GenX320: High-Rate Event logging on H7 Plus/RT1062 (SD blackouts and throughput limits)

Hi everyone,

The past weeks I worked with the H7 Plus and the RT1062 together with the GenX320 sensor. I can record data in both histogram mode and event mode. For my research I need the raw events with timestamps (x, y, t, polarity). Histogram mode is not enough. I run into a problem: the amount of events per second is so high that my current SD logging setup gives blackouts.

Some context

The use case is a flapping-wing drone. The flapping motion, plus the forward motion, creates a lot of events whenever the wings move. To avoid losing data, I now need to tune the sensor biases in a conservative way, which reduces how much real detail I can record.

With these settings:

DIFF_OFF: 44 DIFF_ON: 60 HPF: 55 FO: 19 REFR: 0

…I already get around 500,000 events/s.

For research I don’t want to filter much more, because I need to stay within Prophesee’s recommended ranges:
https://docs.prophesee.ai/stable/hw/manuals/biases.html#bias-ranges

Boards I tested:

  • OpenMV RT1062

  • OpenMV H7 Plus

Sensor: GenX320
Mode: Event mode

What I need

I want to log as many events as possible, for as long as possible, on these boards. I want to understand the real bottleneck and what the realistic upper limit is for logging raw events to an SD card.
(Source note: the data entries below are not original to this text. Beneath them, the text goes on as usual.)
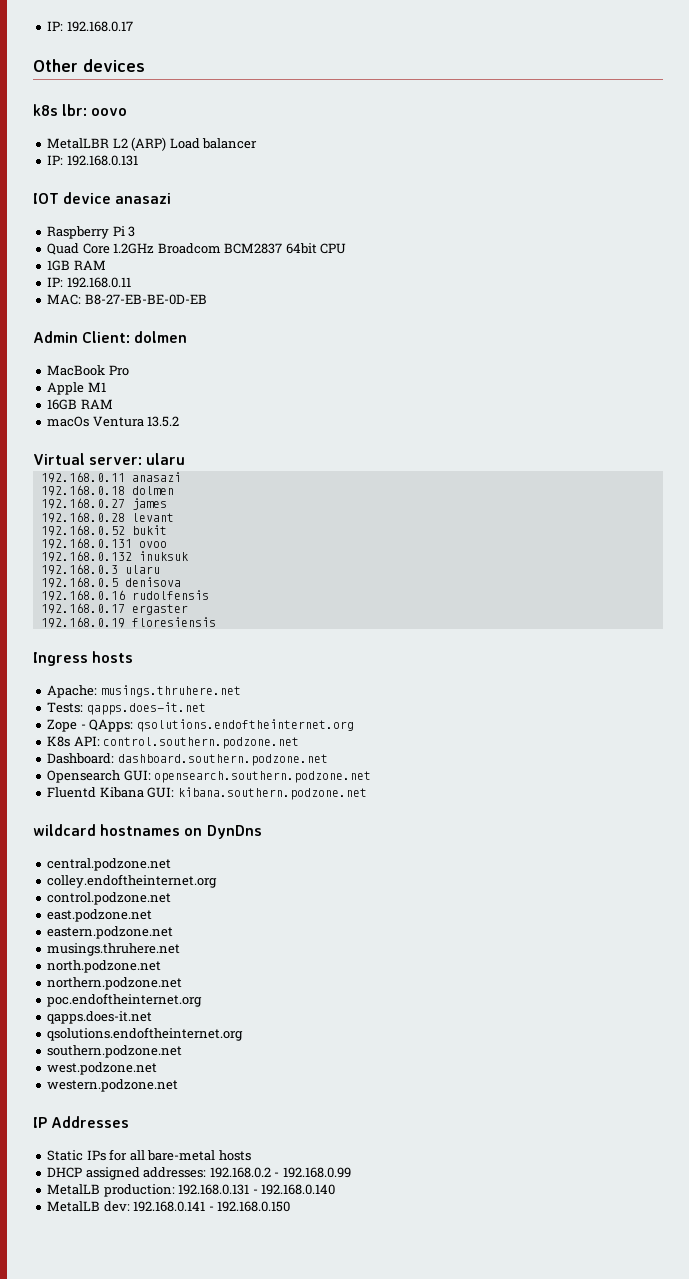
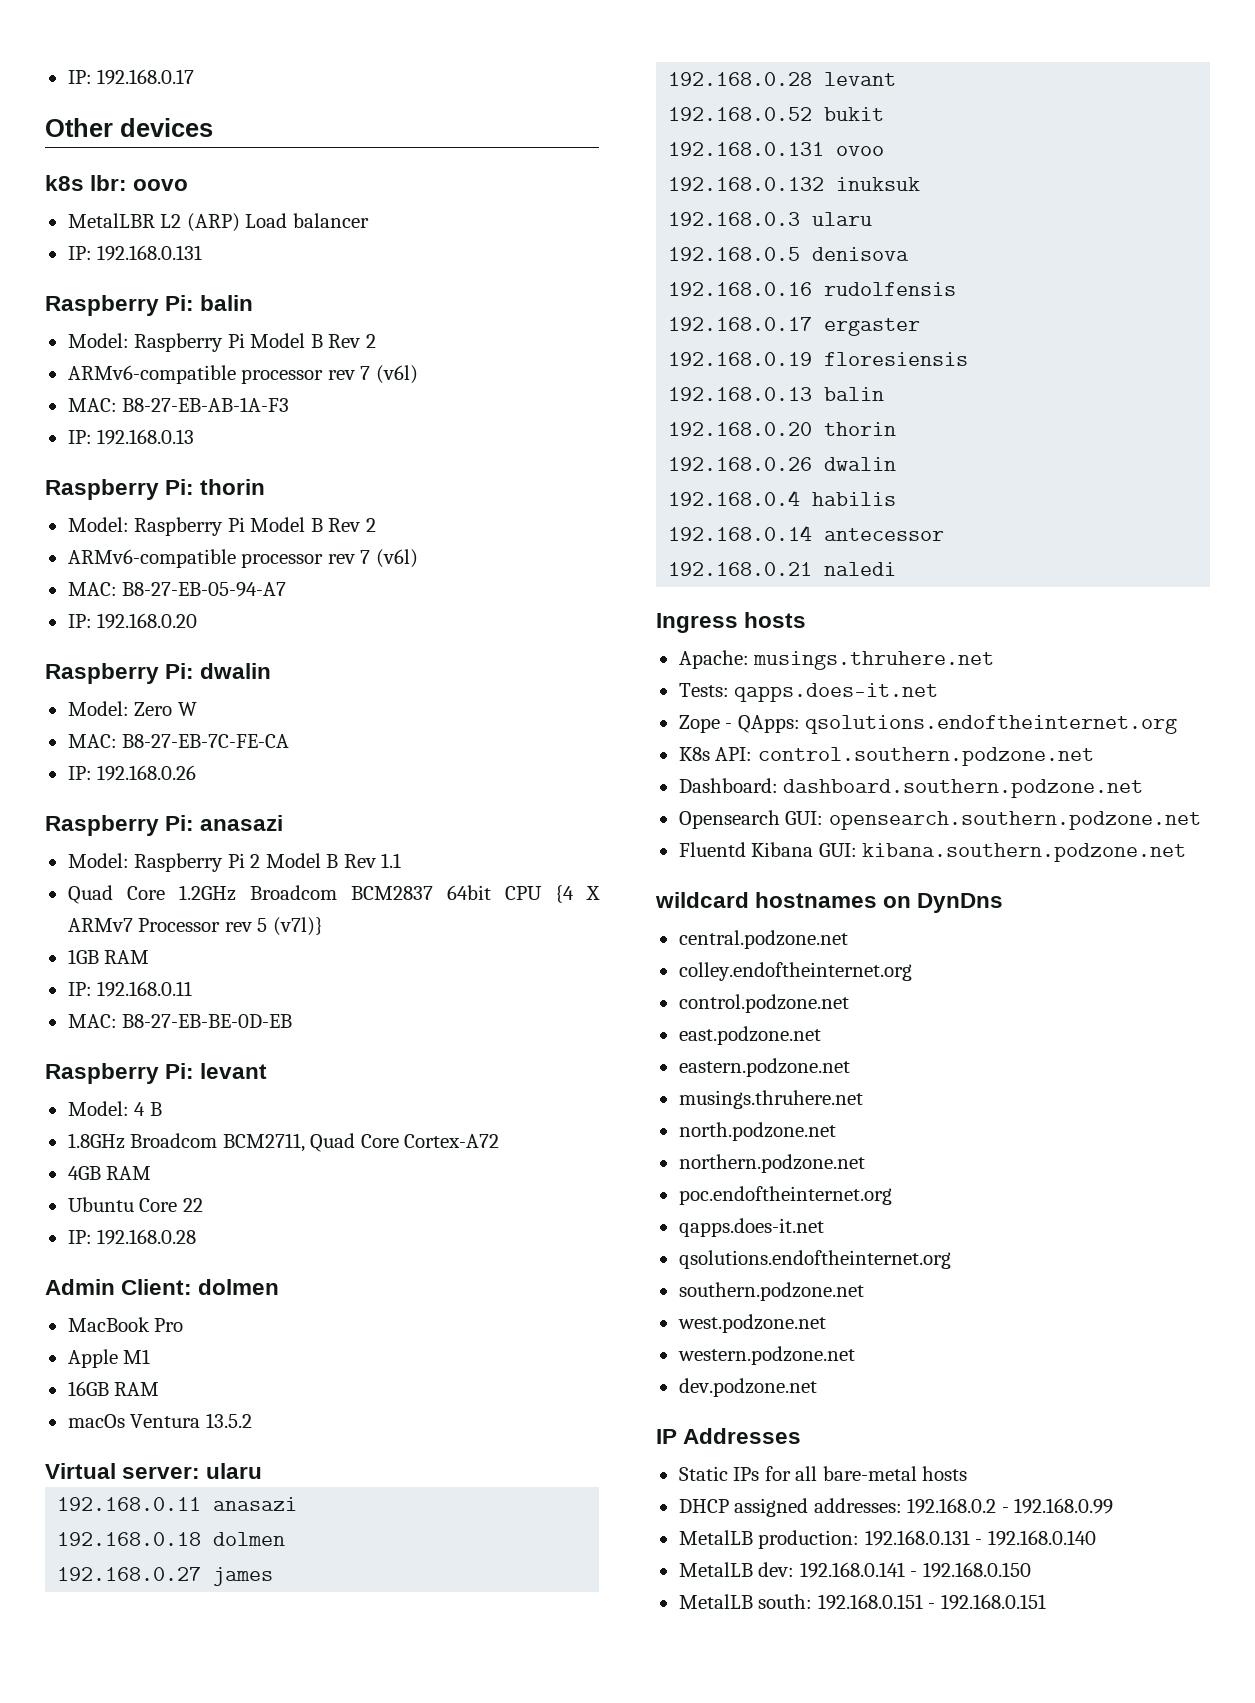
- IOT device anasazi
- Raspberry Pi 3
+ Raspberry Pi: balin
+ Model: Raspberry Pi Model B Rev 2
+ ARMv6-compatible processor rev 7 (v6l)
+ MAC: B8-27-EB-AB-1A-F3
+ IP: 192.168.0.13
+ Raspberry Pi: thorin
+ Model: Raspberry Pi Model B Rev 2
+ ARMv6-compatible processor rev 7 (v6l)
+ MAC: B8-27-EB-05-94-A7
+ IP: 192.168.0.20
+ Raspberry Pi: dwalin
+ Model: Zero W
+ MAC: B8-27-EB-7C-FE-CA
+ IP: 192.168.0.26
+ Raspberry Pi: anasazi
+ Model: Raspberry Pi 2 Model B Rev 1.1
- Quad Core 1.2GHz Broadcom BCM2837 64bit CPU
+ Quad Core 1.2GHz Broadcom BCM2837 64bit CPU {4 X ARMv7 Processor rev 5 (v7l)}
+ Raspberry Pi: levant
+ Model: 4 B
+ 1.8GHz Broadcom BCM2711, Quad Core Cortex-A72
+ 4GB RAM
+ Ubuntu Core 22
+ IP: 192.168.0.28
+ 192.168.0.13 balin
+ 192.168.0.20 thorin
+ 192.168.0.26 dwalin
+ 192.168.0.4 habilis
+ 192.168.0.14 antecessor
+ 192.168.0.21 naledi
+ dev.podzone.net
+ MetalLB south: 192.168.0.151 - 192.168.0.151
Below is what I have tried so far.

What I tried

  • (A) increasing the deep event buffer

  • (B) writing to the SD card as fast as possible

Current script for reference

import os, time
import csi
from ulab import numpy as np

# run configuration
RUNID = 'A'
REC_DURATION_S = 10          # total record time (s)
SENSOR_BUFFER = 65536*1        # sensor buffer (events) #with modded firmware buffer x 4 possible
START_TIME = 1               # delay before recording (s)

# GENX320 biases
BIASES = {"DIFF_OFF": 44, "DIFF_ON": 60, "HPF": 55, "FO": 19, "REFR": 0} #conservative settings for flapper

# # default values
# BIASES = {"DIFF_OFF": 28, "DIFF_ON": 25, "HPF": 40, "FO": 34, "REFR": 10}


# sd card check
if 'sdcard' not in os.listdir('/'):
    raise Exception("Error: No SD card found")

# create file
count = sum(1 for f in os.listdir('/sdcard/') if RUNID in f) + 1
filename = f"/sdcard/{SENSOR_BUFFER}_{RUNID}_{count}_{REC_DURATION_S}s.bin"
file = open(filename, "wb")

# init sensor
csi0 = csi.CSI(cid=csi.GENX320)
csi0.reset()

# allocating the biggest sensor buffer possible
def alloc_events(n):
    while True:
        try:
            return np.zeros((n, 6), dtype=np.uint16)
        except MemoryError:
            if n <= 1024:
                raise
            n //= 2
            print("MemoryError: reducing SENSOR_BUFFER to", n)

events = alloc_events(int(SENSOR_BUFFER))

# config event mode and biases
csi0.ioctl(csi.IOCTL_GENX320_SET_MODE, csi.GENX320_MODE_EVENT, events.shape[0])
csi0.ioctl(csi.IOCTL_GENX320_SET_BIAS, csi.GENX320_BIAS_DIFF_OFF, BIASES["DIFF_OFF"])
csi0.ioctl(csi.IOCTL_GENX320_SET_BIAS, csi.GENX320_BIAS_DIFF_ON,  BIASES["DIFF_ON"])
csi0.ioctl(csi.IOCTL_GENX320_SET_BIAS, csi.GENX320_BIAS_HPF,      BIASES["HPF"])
csi0.ioctl(csi.IOCTL_GENX320_SET_BIAS, csi.GENX320_BIAS_FO,       BIASES["FO"])
csi0.ioctl(csi.IOCTL_GENX320_SET_BIAS, csi.GENX320_BIAS_REFR,     BIASES["REFR"])

time.sleep(START_TIME)

print("Starting event recording...")
print("Sensor buffer (events):", events.shape[0])

event_count = 0
start_ms = time.ticks_ms()
deadline = start_ms + REC_DURATION_S * 1000

try:
    while time.ticks_diff(time.ticks_ms(), deadline) < 0:
        n = csi0.ioctl(csi.IOCTL_GENX320_READ_EVENTS, events)
        if n > 0:
            file.write(memoryview(events)[:n * 6])  # 6 uint16 per event
            event_count += n
finally:
    file.flush()
    os.sync()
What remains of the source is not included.